Excuse my pedantry, if you would, but surely the term ‘overpriced’ should only be used when it is established that sufficient consumers have been exclusively deterred from making a purchase by what they perceive to be too high a cost. In other words, whatever any critic may personally think of its quality, style or packaging, a $100 Argentine Malbec, $250 Napa Cab or $1000 Bordeaux are technically ‘worth’ every penny of those prices to their buyers until those buyers stop being prepared to pay them. Like the £250,000 that 700 people have said they’ll each pay for a short flight on a Virgin spaceship.

But the thing I failed to understand, as a bargain-chasing hack, was just how close to financial failure some of the wineries I was recommending often came. I recall an Australian flying winemaker disdainfully telling me about how a well-respected Chilean had – unbelievable though it seemed – sold several tons of his best grapes to a competitor during the harvest. The way the story was recounted, it sounded precisely as though the winery owner had pimped his daughter to the local brothel. 

It was a decade later that I learned the background to the deal: the neighbour had actually done the winemaker a favour by buying the fruit for a bundle of cash that enabled him to pay his vintage workers. The bank had offered no support and, without that money, the business would have gone under. Other family-owned wineries I’ve seen have been forced to sell out completely because of situations such as a UK supermarket reneging on a deal. And then, of course, there are the countless small producers who simply can’t afford to make their wine as well as they’d like, for want of the money that would pay for a little more work in the vineyard and slightly stricter selection in the cellars. As they point out, at €1.20/litre there’s not a lot of spare change in the till.
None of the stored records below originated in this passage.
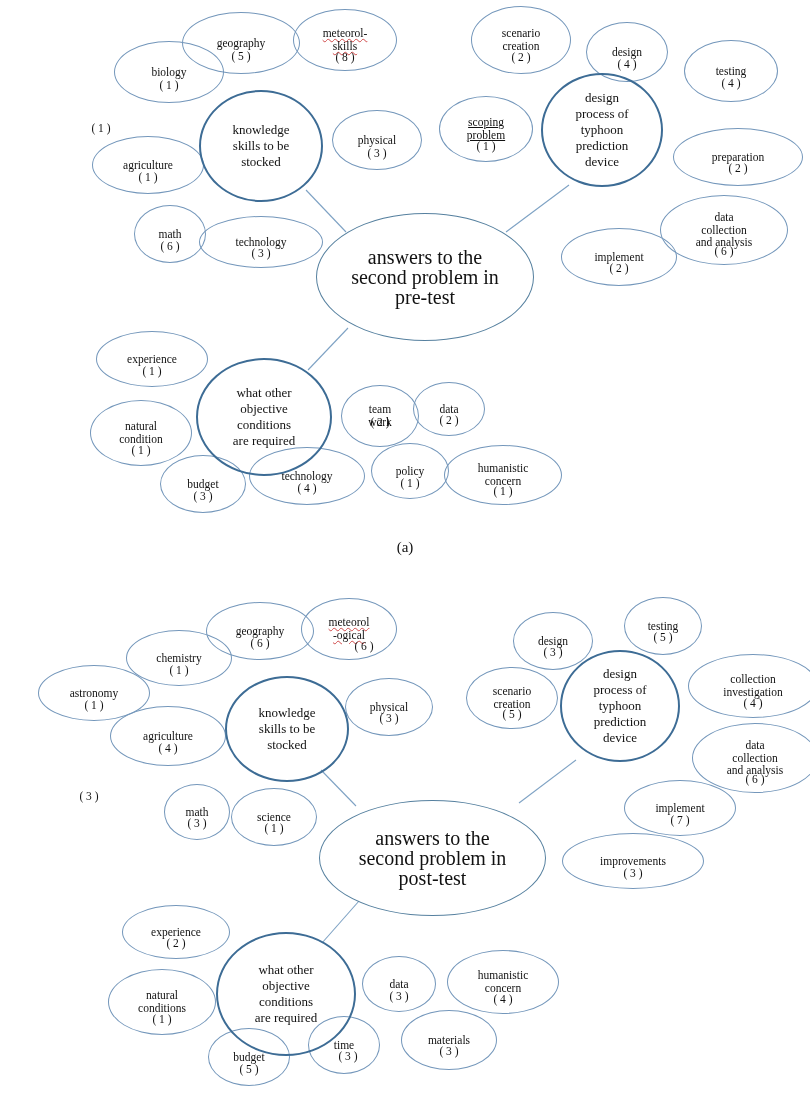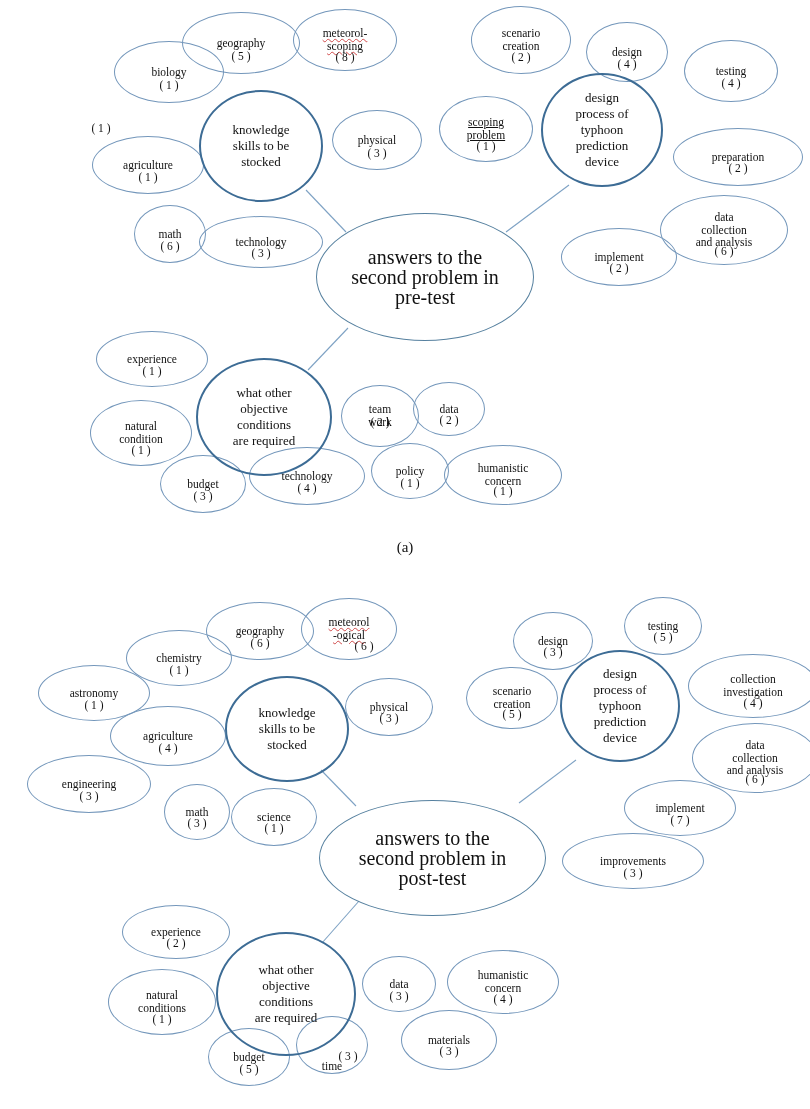"meteorol-" span.lbl { text: scoping -> skills }
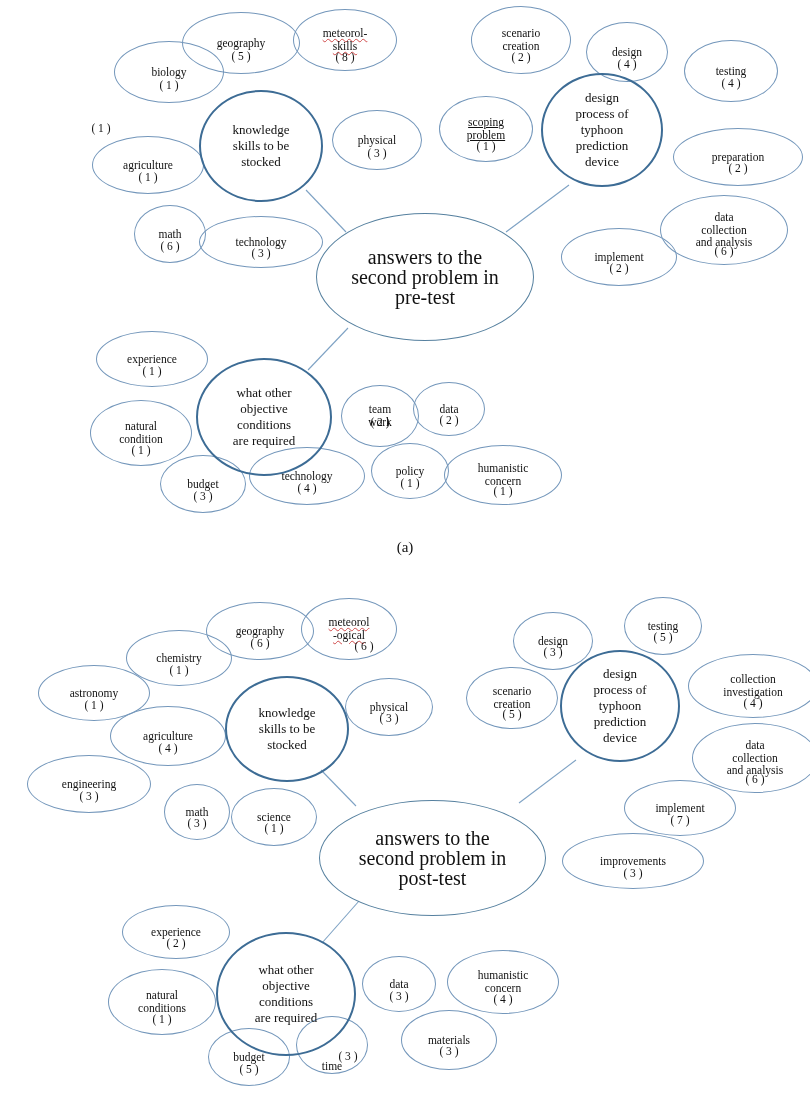"engineering" div.node { html: <div> <span>engineering</span> </div> -> none }
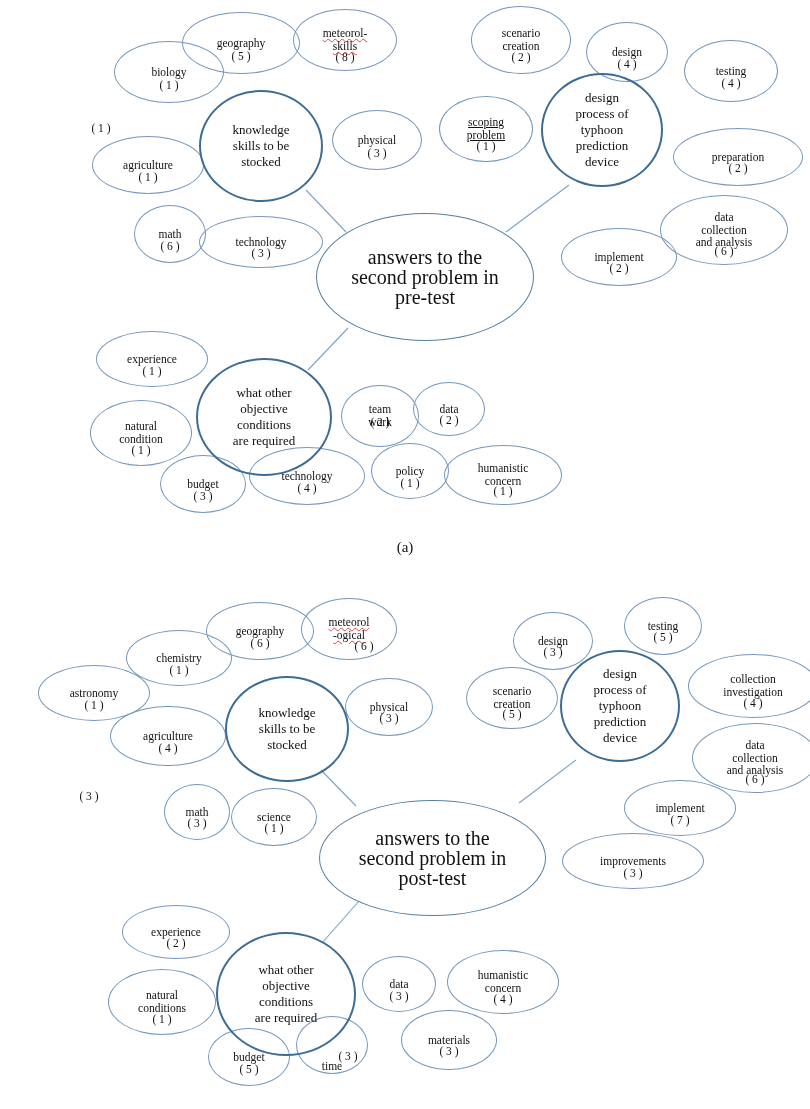"time" div.node { align-items: flex-end -> none; left: 280px -> 292px }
Stated bluntly, far too many producers of attractively-priced wine are just one lost-customer or bad harvest away from financial disaster. 

(One reason most observers fail to notice this in Europe is the proportion – over half – the wine that is actually produced by cooperatives which are still feather-bedded when compared to individual estates working in the same regions).

When you get behind the scenes you quickly realise how the producers asking the laughably high prices have not only managed to survive the recession but maintain their quality and invest in some marketing, while the fair-price brigade have struggled – and are now often in an even worse financial state than they were before the axe fell.

All of which helps to explain why, based on current evidence, if I had to invest some absolute money or time, I reckon I’d be both relatively and absolutely wiser to do so in a Starbucks franchise than a few hectares of basic Bordeaux.